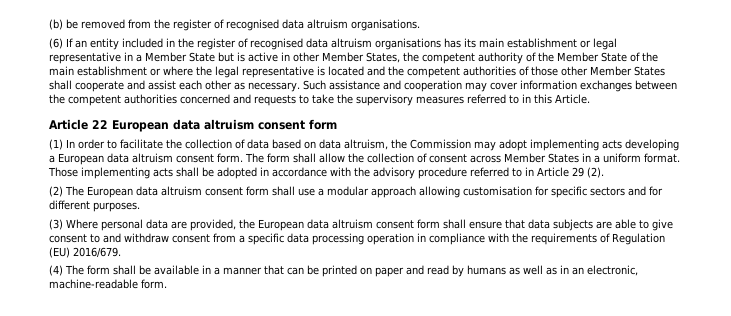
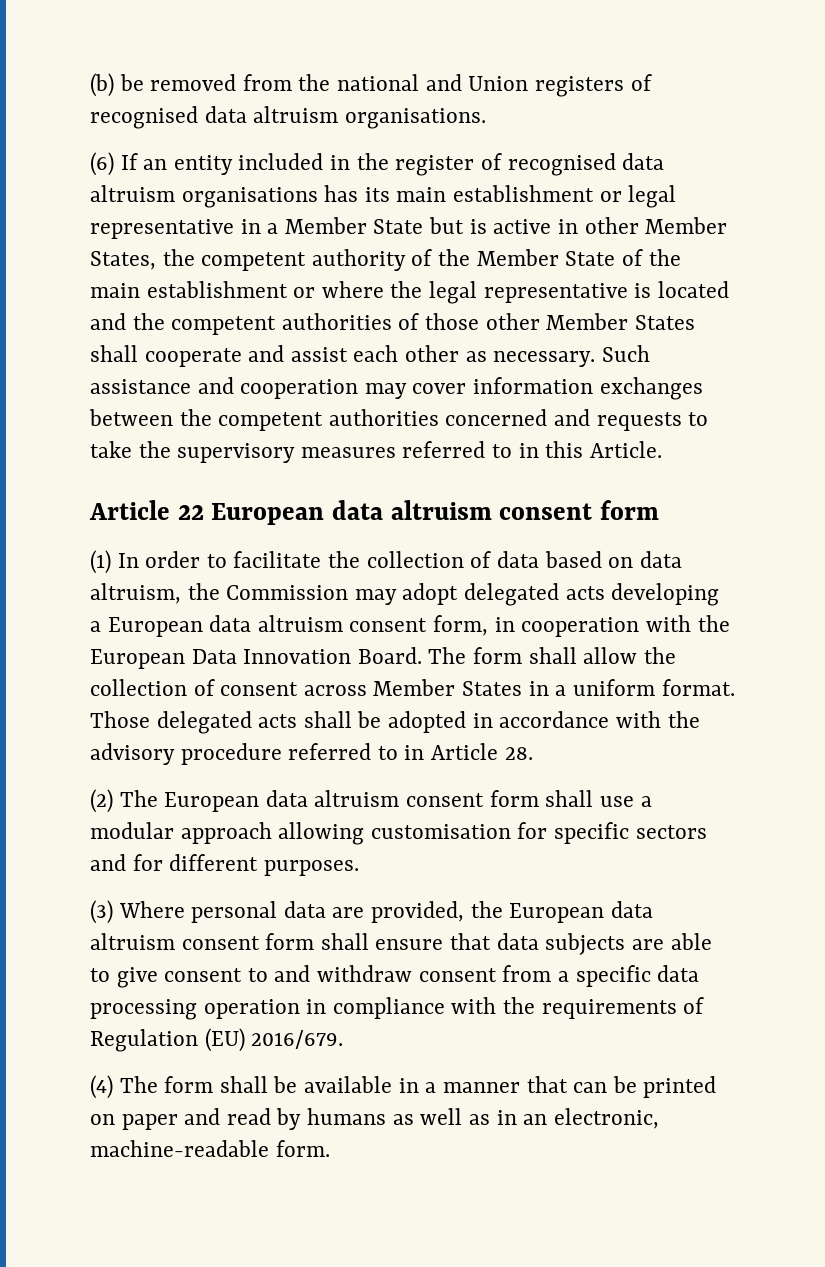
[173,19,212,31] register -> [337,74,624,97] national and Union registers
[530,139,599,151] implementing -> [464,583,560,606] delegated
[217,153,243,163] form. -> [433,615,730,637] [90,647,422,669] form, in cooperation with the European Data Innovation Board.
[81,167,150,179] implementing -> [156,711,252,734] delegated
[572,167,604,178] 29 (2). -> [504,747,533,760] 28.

---

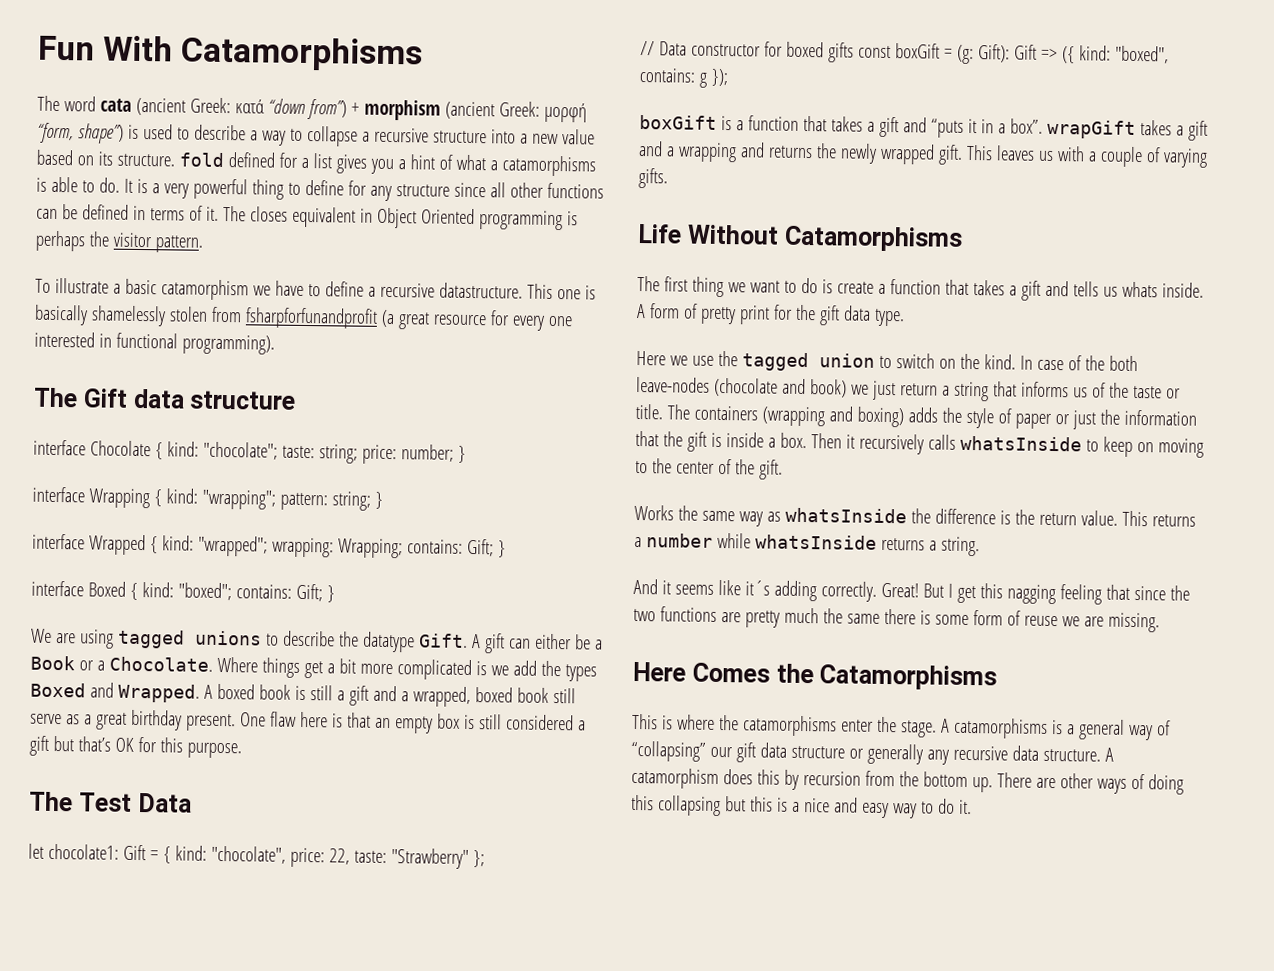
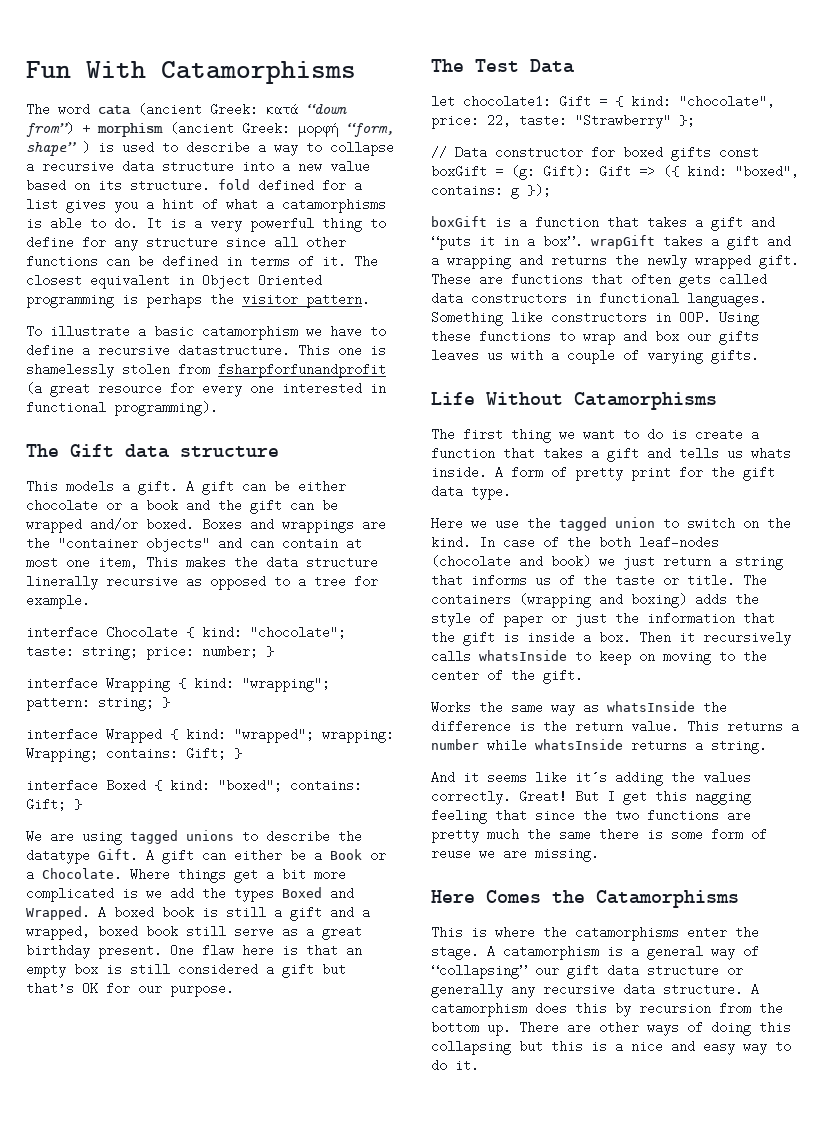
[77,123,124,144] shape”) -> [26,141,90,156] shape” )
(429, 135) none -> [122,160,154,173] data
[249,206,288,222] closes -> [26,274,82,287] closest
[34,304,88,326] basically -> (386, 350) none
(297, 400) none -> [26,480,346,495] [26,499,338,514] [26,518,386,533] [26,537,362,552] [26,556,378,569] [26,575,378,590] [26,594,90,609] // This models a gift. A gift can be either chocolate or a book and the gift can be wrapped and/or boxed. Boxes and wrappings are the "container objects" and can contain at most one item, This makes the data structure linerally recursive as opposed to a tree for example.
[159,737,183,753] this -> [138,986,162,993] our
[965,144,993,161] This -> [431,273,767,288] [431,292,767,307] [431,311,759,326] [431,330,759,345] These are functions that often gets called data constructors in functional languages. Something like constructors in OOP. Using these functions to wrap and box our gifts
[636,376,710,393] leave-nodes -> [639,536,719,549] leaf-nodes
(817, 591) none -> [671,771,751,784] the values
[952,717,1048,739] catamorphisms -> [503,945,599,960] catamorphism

---

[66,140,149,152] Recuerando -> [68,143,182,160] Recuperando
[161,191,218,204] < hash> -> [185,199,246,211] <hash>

REQUIRED WORK:
State the count of lines in the preceding listing that include the string "implementing". No other words belong in the answer.

ANSWER BOX:
2